Le baron exigea de jouer avec ce partenaire, malgré l'air effrayé
de celui-ci et ses refus répétés. Cependant, le pauvre homme,
très apeuré, consentit enfin à s'asseoir devant l'échiquier.
" J'eus les Blancs et voici la partie que je menai avec vigueur,
confie le baron de Mùnchhausen :
1. é4, d5 ; 2. é5, d4 ; 3. ç3, f6
; 4. éxf6, dxç3 ; 5. fxé7, çxd2+ ; 6. Fxd2, Fxé7 ; 7. Cf3, Cç6;
8. Cç3, Cf6; 9. Cé2, Cd7; 10. Cfd4, Cçé5.
(Diagramme)
Là, je pensais bien que j'allais gagner la Dame et jouai 11.
Cé6 , mais mon redoutable adversaire, sans rien dire,
répondit 11... Cd3, et,
avec tristesse, je m'aperçus que j'étais mat!
"Une partie ne prouve rien, m'écriai-je. Jouons encore ; vous
me permettez de reprendre les Blancs, j'espère, puisque vous
avez gagné :
1. é4, d5 ; 2. d3,
é6 ; 3. Cf3, Cç6 ; 4. Fg5, Fb4+ ; 5. Ré2 !, un plan
stratégique très profond ; 5... Dd7
; 6. Cç3, Cf6 ; 7. a3, h6 ; 8. Fh4, Fa5 ; 9. é5, d4 ; 10. Ca4,
pour m'emparer de la case faible ç5, 10...
Ch5 ; 11. Cc5, Cf4... (Diagramme) Et je m'aperçus
avec stupeur que j'étais mat! "J'étais alors sérieusement fâché".

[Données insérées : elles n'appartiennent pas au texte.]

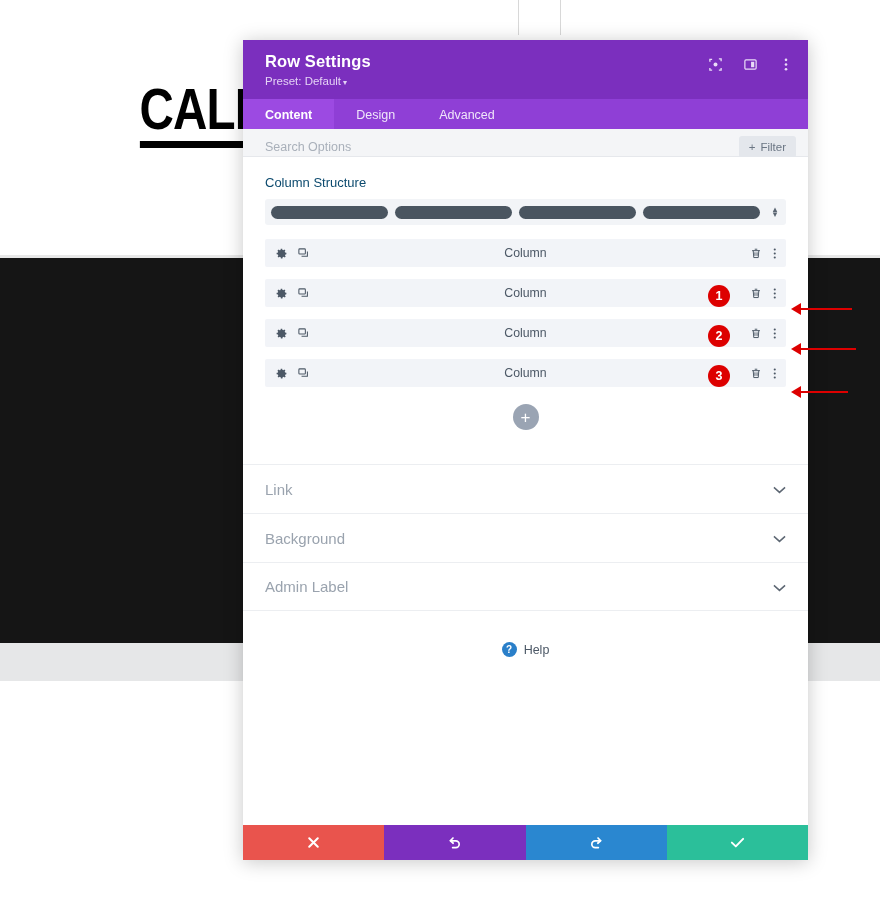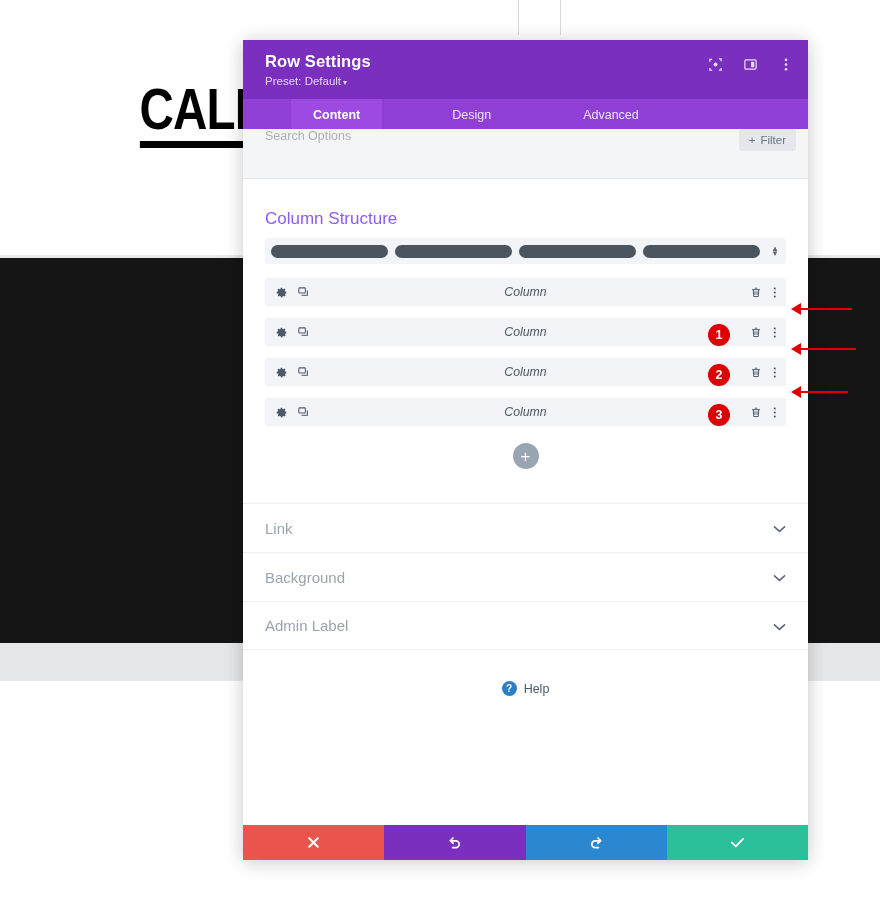"Content" .modal-tab { margin-left: 48px -> none }
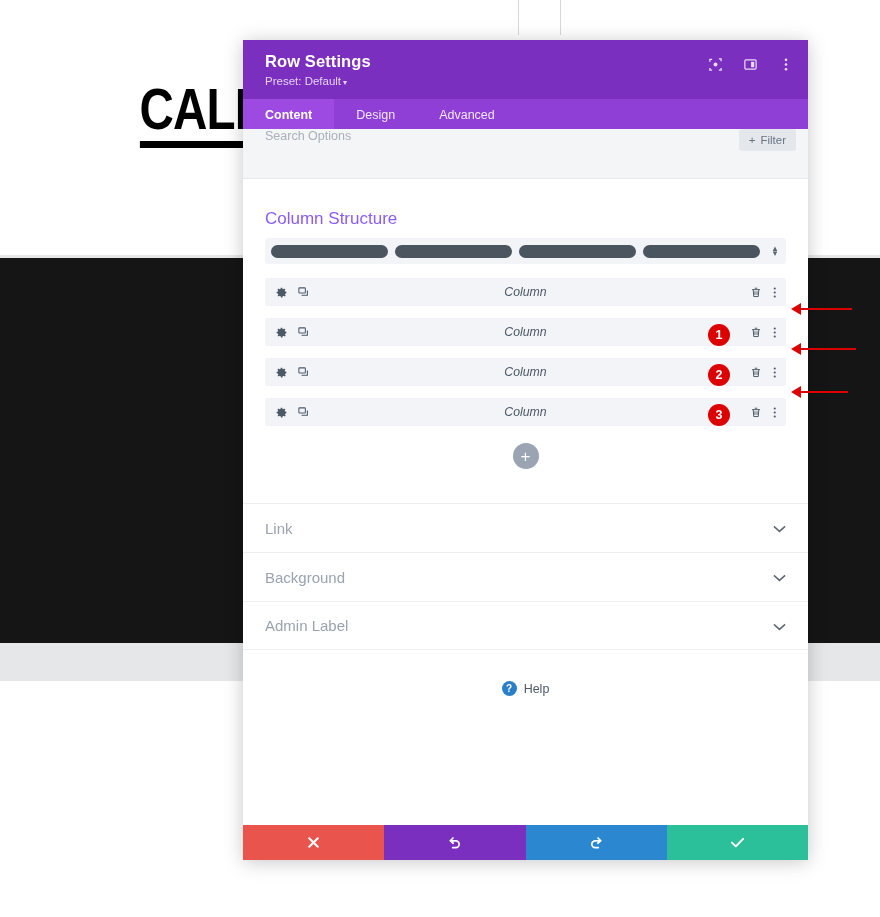"Search Options" .search-row { align-items: flex-start -> center; height: 50px -> 28px; padding: 0 12px 0 22px -> 8px 12px 0 22px }
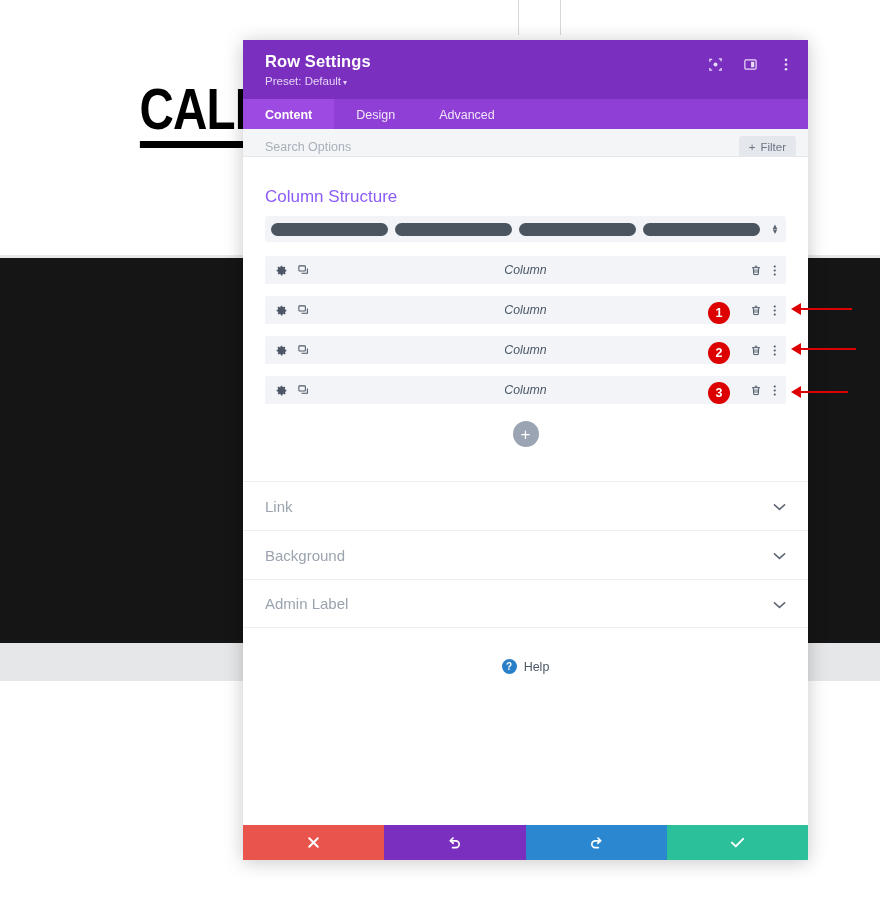"Column Structure" .field-label { color: #8b5cf6 -> #0c4a6e; font-size: 17px -> 13px; margin-top: 12px -> none }
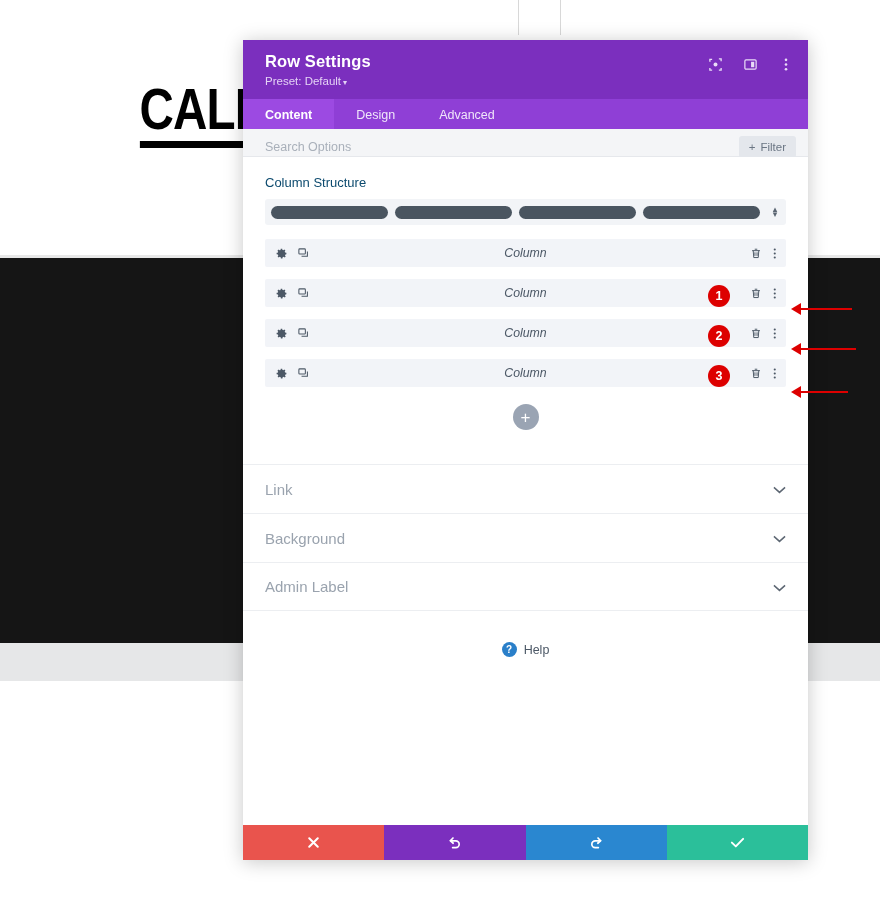"Column" .col-item .ci-label { font-style: italic -> none }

Voici notre troisième partie :
1. é4, d5 ; 2. d4,
é5 ; 3. c4, f5 ; 4. f4, ç5 ; 5. éxf5, dxç4 ; 6. dxç5, éxf4 ;
7. Fxf4, Fxç5 ; 8. Fxç4, Fxf5; 9. Fxb8, Fxb1 ; 10. Fxg8, Fxg1
; 11. Txb1, Txg8; 12. Txg1, Txb8.
Ici, je réfléchis longtemps et, pour éclaircir
la position, je décidai d'échanger les Dames : 13.
Dxd8+. (Diagramme)
"Jugez de mon étonnement et de la surprise
de tous les spectateurs quand mon adversaire, avec un air très
résolu, s'empara de mon Roi en jouant 13...
Ré8xé1.
- Laissez vos blagues déplacées, m'écriai-je,
frémissant d'énervement. Remettez tout de suite mon Roi à sa
place !
- Et vous, pourquoi avez-vous joué le même coup ? questionna-t-il
naïvement.
- Quelle question stupide! N'êtes-vous pas capable de distinguer
un Roi d'une Dame ?
- Non, répondit-il froidement, je ne connais pas du tout ce
jeu ; je voulais vous le dire dès le début, vous ne m'avez pas
écouté. Tout ce que j'ai pu faire, ce fut d'imiter vos coups
avec les Blancs."
"Un homme qui ne sait même pas la marche des
pièces gagne contre un joueur fort et expérimenté... Je suis
certain qu'une aussi extraordinaire aventure ne peut arriver
qu'à un homme lui-même extraordinaire, tel que moi, le baron
de Mùnchhausen!
Je partis après ces paroles. Mon honneur était sauf ; mais,
pendant longtemps, je n'ai plus touché aux pièces d'échecs !"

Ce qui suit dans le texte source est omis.